(Records to process)
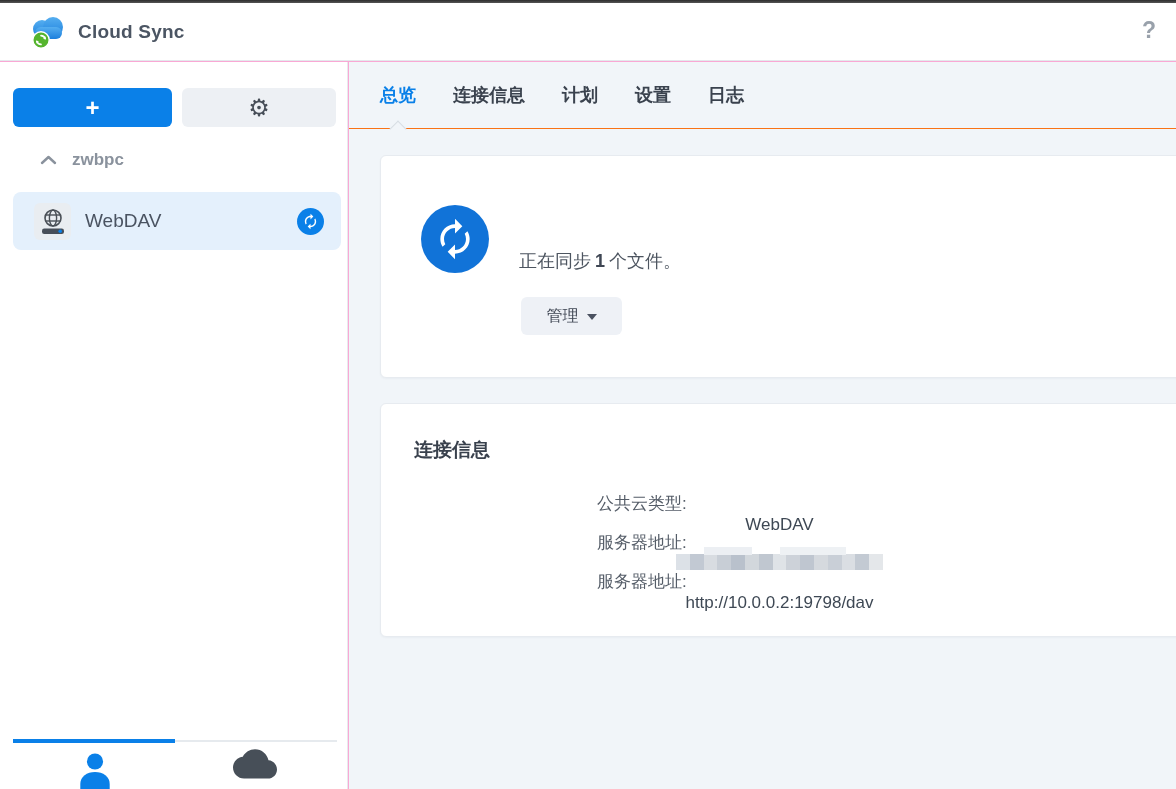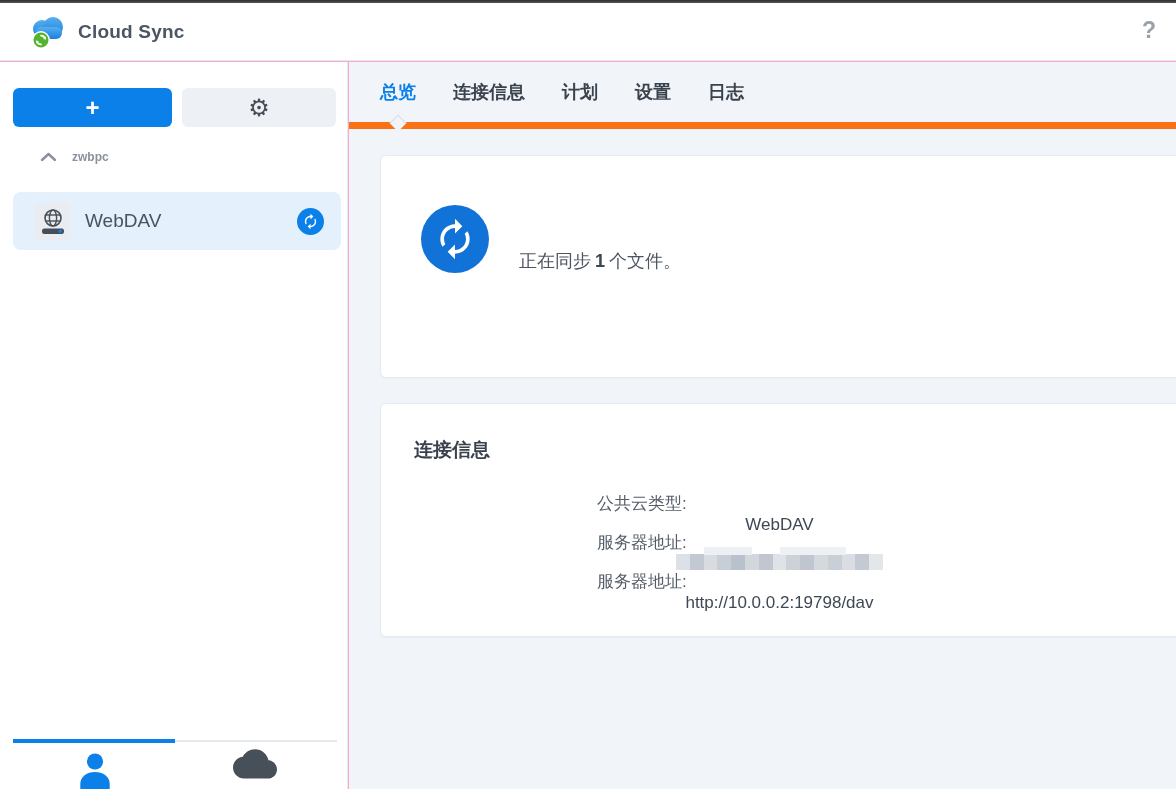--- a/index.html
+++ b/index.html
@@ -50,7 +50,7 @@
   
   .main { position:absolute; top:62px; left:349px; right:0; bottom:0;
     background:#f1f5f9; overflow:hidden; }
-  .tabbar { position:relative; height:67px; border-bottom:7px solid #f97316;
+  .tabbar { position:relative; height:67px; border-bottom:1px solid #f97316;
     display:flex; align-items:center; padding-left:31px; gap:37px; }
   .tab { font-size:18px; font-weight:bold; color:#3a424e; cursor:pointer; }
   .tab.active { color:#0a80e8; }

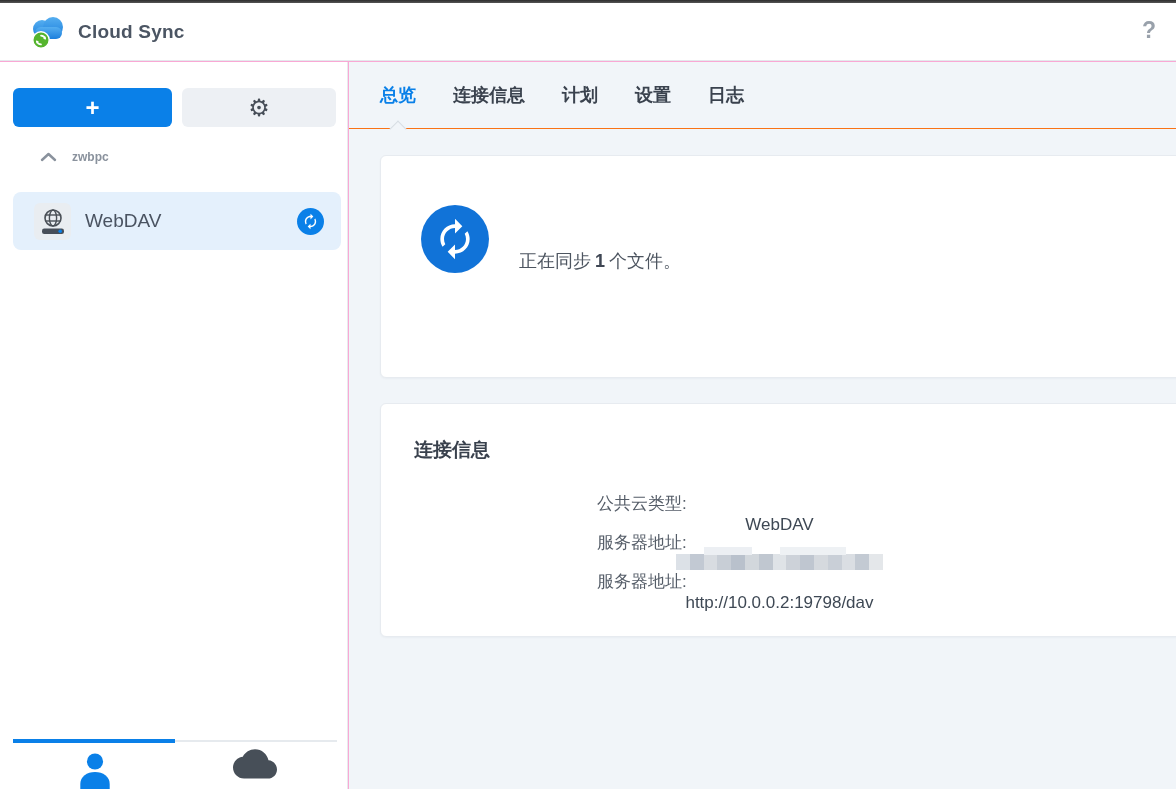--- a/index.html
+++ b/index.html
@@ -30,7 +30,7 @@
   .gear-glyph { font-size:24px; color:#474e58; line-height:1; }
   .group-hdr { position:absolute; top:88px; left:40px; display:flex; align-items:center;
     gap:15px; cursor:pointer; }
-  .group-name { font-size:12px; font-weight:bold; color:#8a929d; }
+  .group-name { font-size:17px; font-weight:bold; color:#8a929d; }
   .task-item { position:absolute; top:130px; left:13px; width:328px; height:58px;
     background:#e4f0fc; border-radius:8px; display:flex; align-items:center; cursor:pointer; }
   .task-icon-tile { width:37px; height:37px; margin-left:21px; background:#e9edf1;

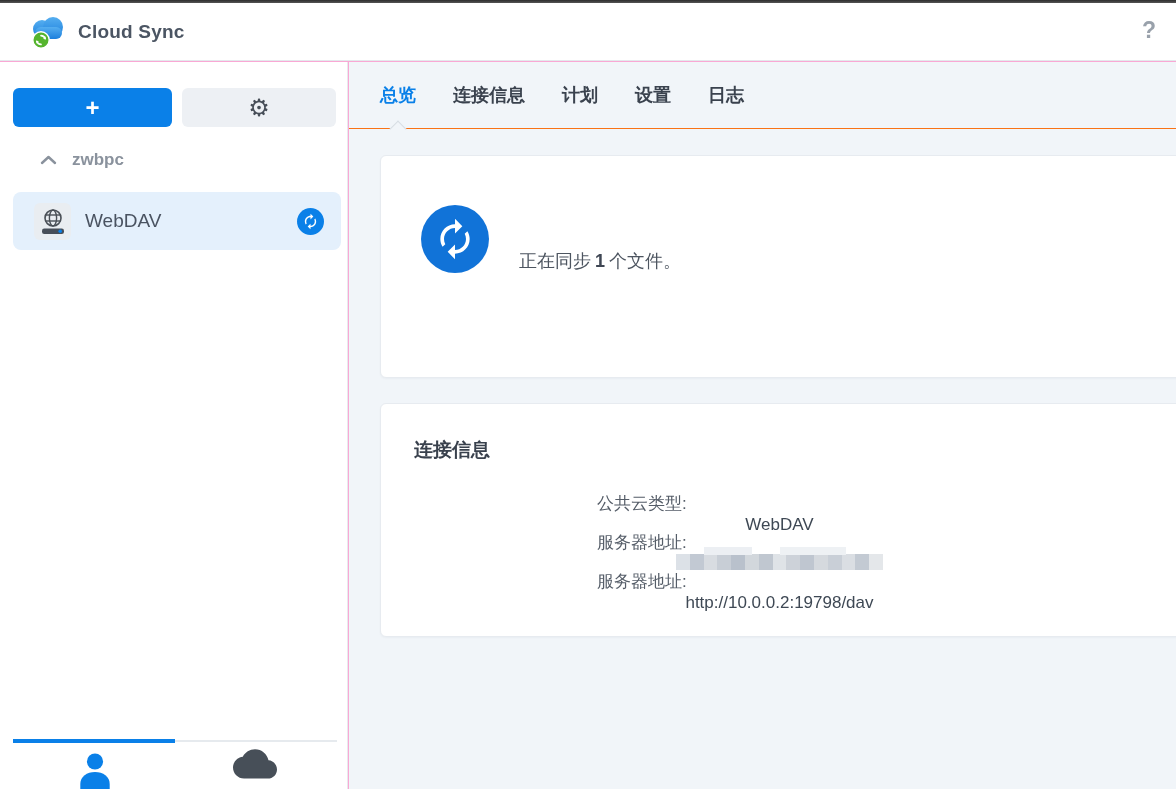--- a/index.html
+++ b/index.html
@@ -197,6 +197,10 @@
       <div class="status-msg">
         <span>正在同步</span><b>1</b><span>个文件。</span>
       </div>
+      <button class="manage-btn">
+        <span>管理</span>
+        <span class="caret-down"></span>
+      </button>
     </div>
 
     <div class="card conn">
(End Records to process)
* Exercise
Answer with a single number: the count of lines above that contain the string "width".

* Answer to this task
2